Data records:
┌──

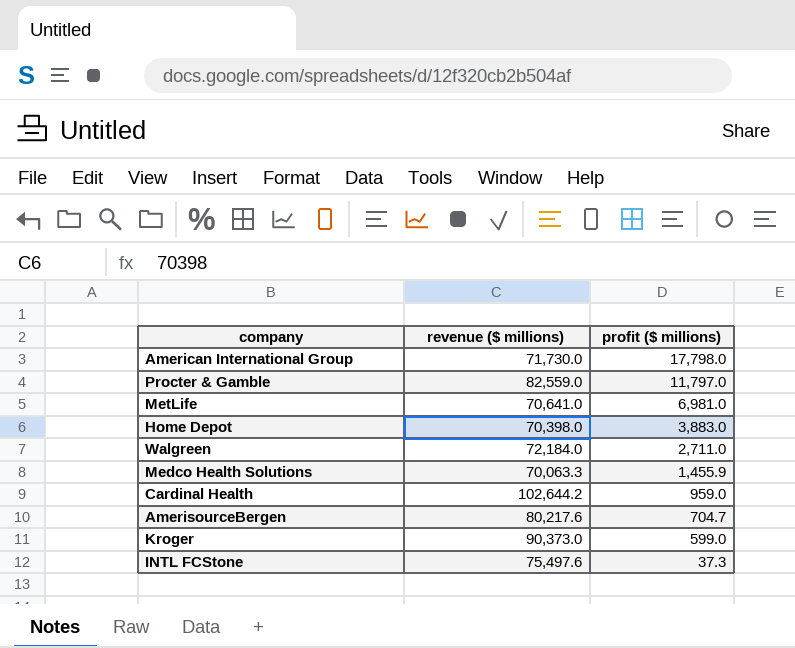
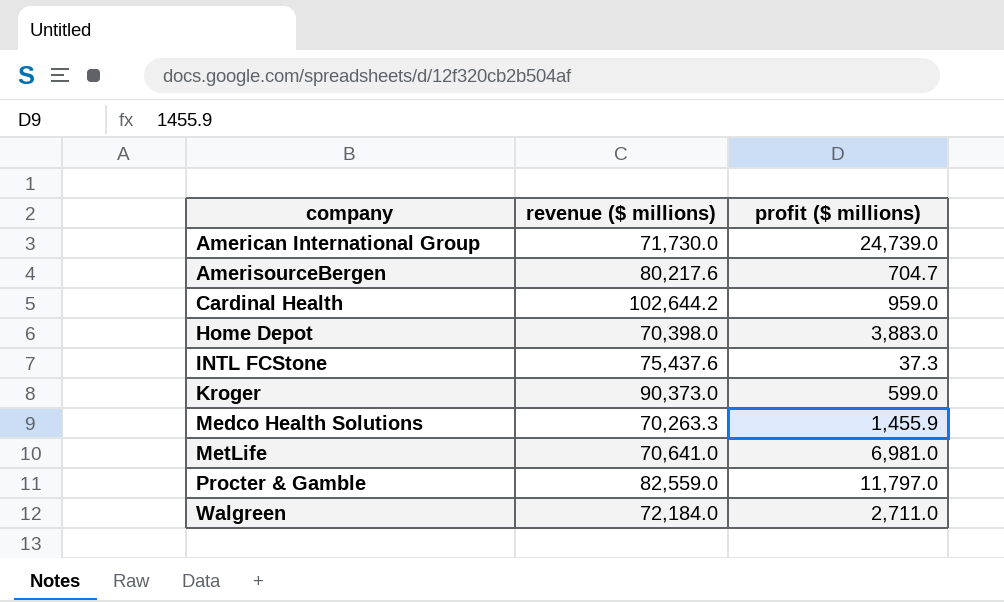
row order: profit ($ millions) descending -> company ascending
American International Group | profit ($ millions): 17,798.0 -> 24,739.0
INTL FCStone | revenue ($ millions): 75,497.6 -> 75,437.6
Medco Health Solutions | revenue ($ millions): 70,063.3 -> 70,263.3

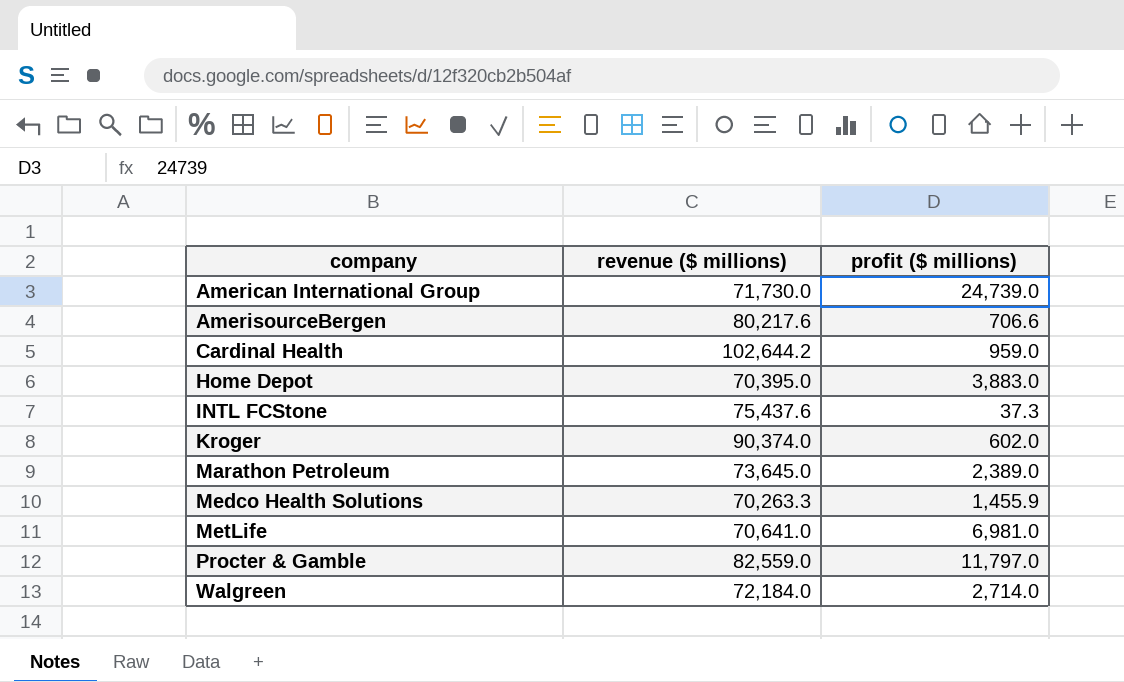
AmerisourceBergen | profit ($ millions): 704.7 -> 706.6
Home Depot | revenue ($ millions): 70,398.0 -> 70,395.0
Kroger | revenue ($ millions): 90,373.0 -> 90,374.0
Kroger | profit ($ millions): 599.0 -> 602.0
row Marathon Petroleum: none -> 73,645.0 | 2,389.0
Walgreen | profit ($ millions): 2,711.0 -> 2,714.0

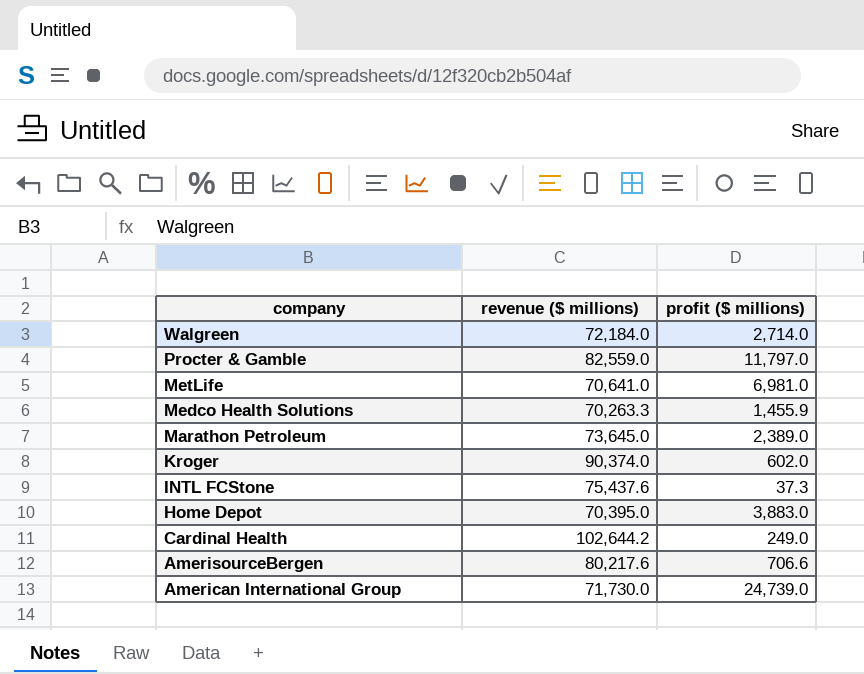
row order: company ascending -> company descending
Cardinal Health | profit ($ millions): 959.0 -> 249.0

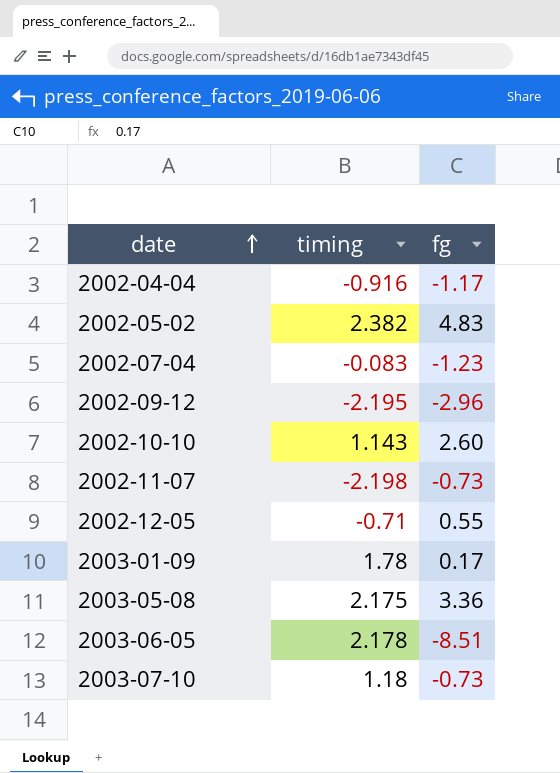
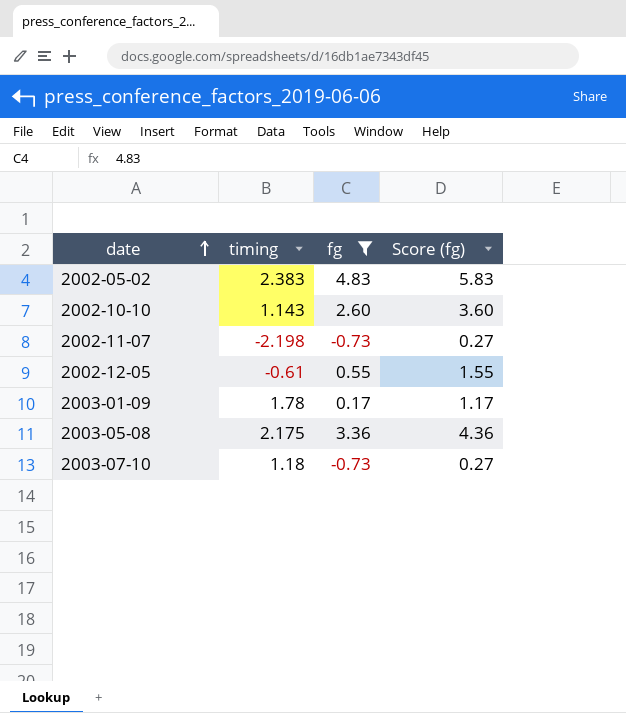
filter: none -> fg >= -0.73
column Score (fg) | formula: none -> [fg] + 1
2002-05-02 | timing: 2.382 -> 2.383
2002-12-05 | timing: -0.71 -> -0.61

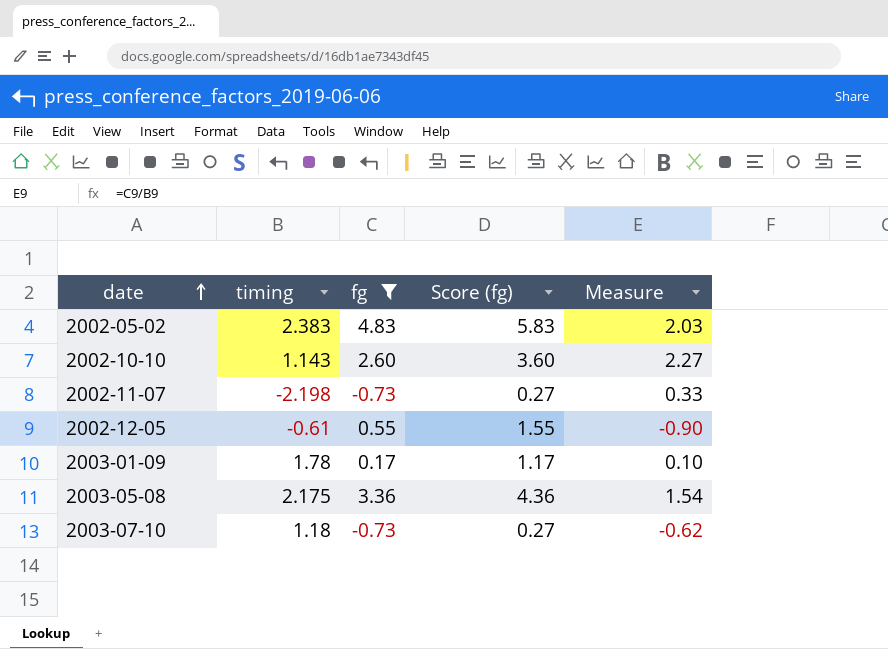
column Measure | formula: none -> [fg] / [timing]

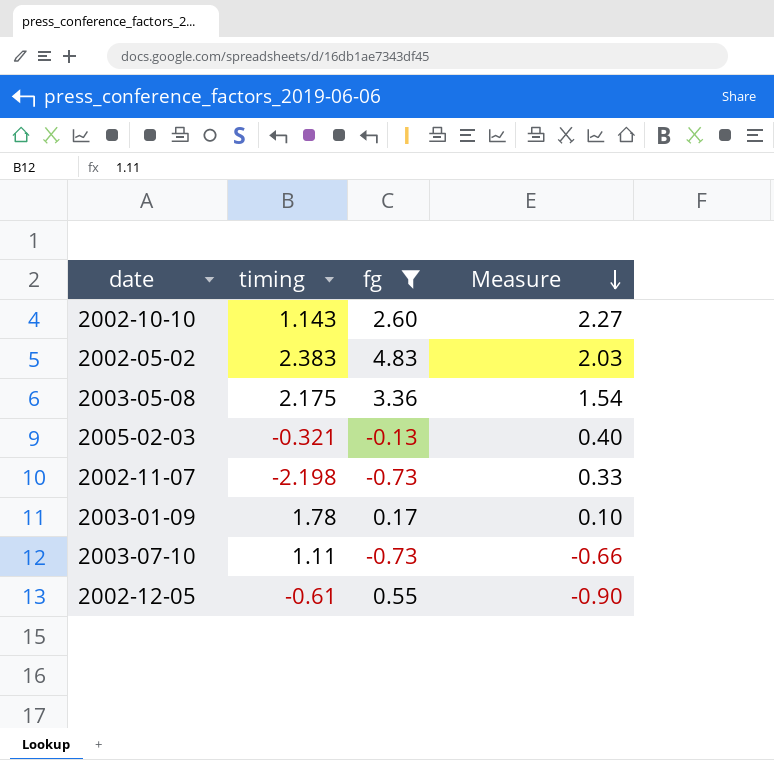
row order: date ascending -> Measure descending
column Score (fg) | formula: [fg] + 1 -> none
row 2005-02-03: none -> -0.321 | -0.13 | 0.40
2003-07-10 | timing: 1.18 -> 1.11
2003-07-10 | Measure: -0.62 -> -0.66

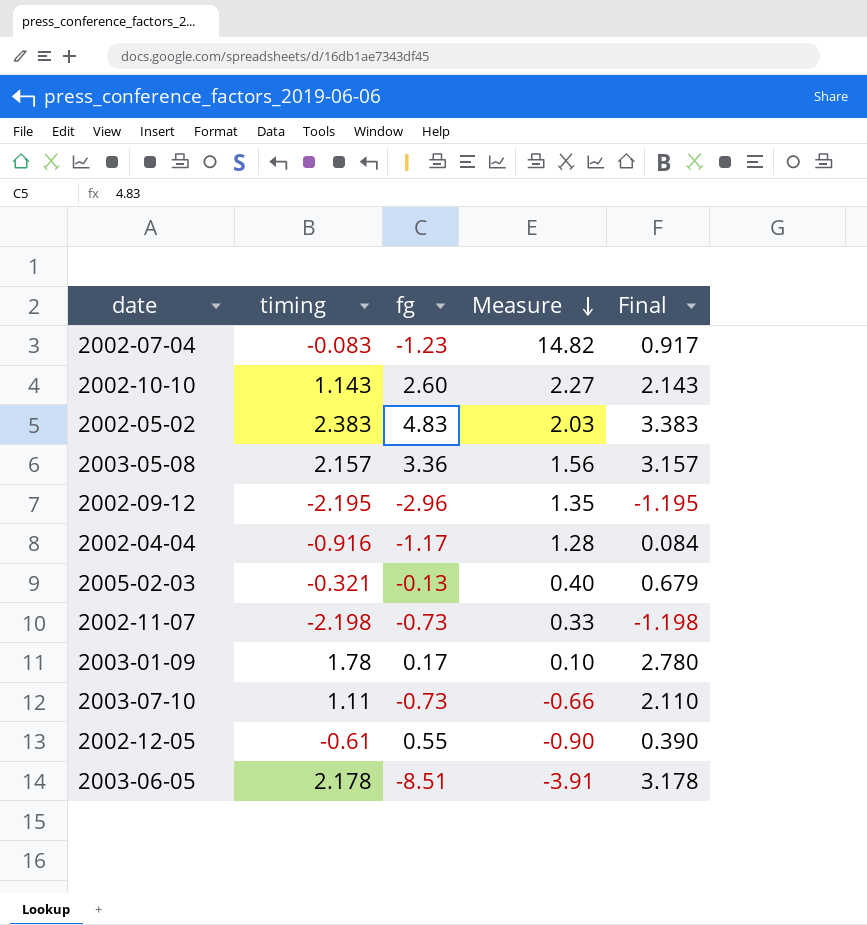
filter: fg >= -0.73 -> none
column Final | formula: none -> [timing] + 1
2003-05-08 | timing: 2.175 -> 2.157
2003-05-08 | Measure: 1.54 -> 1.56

└──

§ Task description
None of the lines before the one containing "2003-05-08 | timing: 2.175 -> 2.157" belong in the answer; reproduce that line and all later lines of the records exactly.

§ Result below
2003-05-08 | timing: 2.175 -> 2.157
2003-05-08 | Measure: 1.54 -> 1.56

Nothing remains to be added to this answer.